WASHINGTON—Any country that indulges itself on roughly 25 percent of the world’s oil supply—at least 10 times more than it can lay claim to as its own—is in desperate need of a 12-step treatment program for addiction.
That diagnosis by longtime environmental justice champion Jerome Ringo has prompted him to back the severe oil diet rolled out by Sen. Jeff Merkley, D-Ore., this week at the Center for American Progress.
“We are oil junkies,” Ringo told a Washington gathering Monday after Merkley rolled out a basic five-step proposal for solving this nation’s oil vulnerability. “And the drug dealers are countries who aren’t our friends who are driven by the profit motive.”
Ringo, in his new capacity as senior executive for global strategies at the privately operated Green Port, participated with two other energy experts in a post-Merkley forum moderated by Daniel Weiss, CAP’s director or climate strategy. The liberal think tank with close ties to the current White House provided the stage for the discussion titled “America Over a Barrel: Reducing Our Oil Dependence.”
“The first step is acknowledging that you have a problem,” said Ringo, who began his career working in Louisiana’s petrochemical industry and eventually became the first African American to lead the board at a major conservation organization, the National Wildlife Federation. “The Gulf spill is that problem.”
“We have lived through the decade of lost opportunity. Now we’re in the decade of last opportunity.”
Ringo is not only one impressed by Merkley’s 20-year oil-shedding plan. During this eighth week of the disaster in the Gulf—it has drawn considerable kudos from environmental organizations and energy analysts.
“He’s put together something that is fundamentally a sound plan,” Therese Langer, transportation program director with the independent nonprofit American Council for an Energy-Efficient Economy, told Solve Climate in an interview. “It’s sensible and his proportions are right.”
Overall, the transportation sector is Merkley’s chief target. It is estimated that the United States will be importing about 7 million barrels per day by 2030, but by then, the senator figures the country can save at least 8.3 million barrels daily.
Close to 40 percent of that objective—3.2 million barrels daily—would come from tightening fuel economy for passenger cars and deploying electric vehicles.
The remainder would come from ramping up fuel economy for large trucks, adding natural gas and alternative fuels such as cellulosic ethanol to the mix, moving more freight via trains and barges, making ships, trains and airplanes more energy efficient, improving commuter options and reinventing much of the transportation infrastructure.
A small portion of his plan focuses on pushing buildings toward higher oil-use efficiency. Those reductions would amount to just 200,000 barrels daily.
Economics of Oil Askew in U.S.
"What some people don’t seem to grasp is that America can’t drill its way out of this oil deficit," said James Barrett, the chief economist with the Clean Economy Development Center. “Our infrastructure is built on a $20 barrel of oil,” explained Barrett, who participated in Monday’s CAP forum. “If we pretend we live in a country where oil is $20 a barrel, fine. But the rest of the world isn’t going to wait for us.”
At the very least, he pointed out, this country needs to move to a system that accommodates oil that costs $75 or $100 per barrel.
“The question is not how much it costs to get off oil,” Barrett said, “but how much we lose if we don’t do so.”

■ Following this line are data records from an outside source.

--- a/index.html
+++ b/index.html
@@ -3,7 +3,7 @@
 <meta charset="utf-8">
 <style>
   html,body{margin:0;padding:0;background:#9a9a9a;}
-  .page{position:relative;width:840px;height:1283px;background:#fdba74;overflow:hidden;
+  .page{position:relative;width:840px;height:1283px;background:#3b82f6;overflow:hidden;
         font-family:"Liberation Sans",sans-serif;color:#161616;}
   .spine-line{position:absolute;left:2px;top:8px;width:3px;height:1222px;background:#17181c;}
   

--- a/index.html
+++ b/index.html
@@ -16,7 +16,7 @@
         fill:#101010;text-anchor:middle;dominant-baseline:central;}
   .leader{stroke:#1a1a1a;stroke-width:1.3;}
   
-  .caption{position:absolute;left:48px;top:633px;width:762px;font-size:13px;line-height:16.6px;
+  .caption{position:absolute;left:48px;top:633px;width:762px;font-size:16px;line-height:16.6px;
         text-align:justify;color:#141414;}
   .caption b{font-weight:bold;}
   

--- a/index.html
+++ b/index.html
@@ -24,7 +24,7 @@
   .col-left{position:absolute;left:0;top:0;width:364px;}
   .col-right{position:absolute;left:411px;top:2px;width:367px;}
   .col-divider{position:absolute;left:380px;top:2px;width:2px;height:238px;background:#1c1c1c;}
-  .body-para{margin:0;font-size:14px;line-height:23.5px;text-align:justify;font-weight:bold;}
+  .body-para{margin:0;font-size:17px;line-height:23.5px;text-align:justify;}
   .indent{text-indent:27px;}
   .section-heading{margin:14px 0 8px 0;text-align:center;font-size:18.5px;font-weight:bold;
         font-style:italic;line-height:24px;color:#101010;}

Langer, who did not participate in the CAP forum, agreed with Barrett’s math and perspective. The price of oil is set globally, she said, and people need to remember that everybody is competing for a fixed quantity of it.
20-Year Plan Logical and Doable
Langer categorized Merkley’s idea to shed 3.2 million barrels per day via aggressive electric vehicle deployment and improved passenger vehicle fuel economy as on target and doable.
Though Merkley said he initially wanted to accelerate his plan to a 10-year schedule, Langer said he is right to pace it over two decades, even if that seems molasses-like to frustrated clean energy advocates.
“If you are looking to make such dramatic changes, you need a long lead time,” said Langer, who has two decades of experience in transportation planning. “You have to set the standards high and give industry time to adapt. With fuel economy standards, industry needs time to develop technologies and get the technologies out in the marketplace.”
Generally, it takes 15 years for old vehicles to exit the roadways after new models with stricter fuel economy standards are introduced, she said.
The Obama administration’s newest gas mileage standards call for bumping up efficiency about 4 percent each year to reach the 35 miles per gallon standard by 2016. Merkley wants to nudge that efficiency back up to 6 or 7 percent annually—back to where it was after the oil shocks of the 1970s and the mid-decade birth of corporate average fuel economy standards. China, Merkley noted, is attempting to achieve 42.2 mpg by 2015.
Rounding out the senator’s automotive efficiency focus is the plan to electrify, hybridize and streamline medium- and heavy-duty vehicles such as tractor-trailers and delivery trucks and vans. An Environmental Protection Agency study concluded that medium-duty trucks, with a 9.7 mpg average today, could reach 15.8 mpg by 2030. Heavy-duty trucks could go from 6.5 mpg today to 10.4 mpg.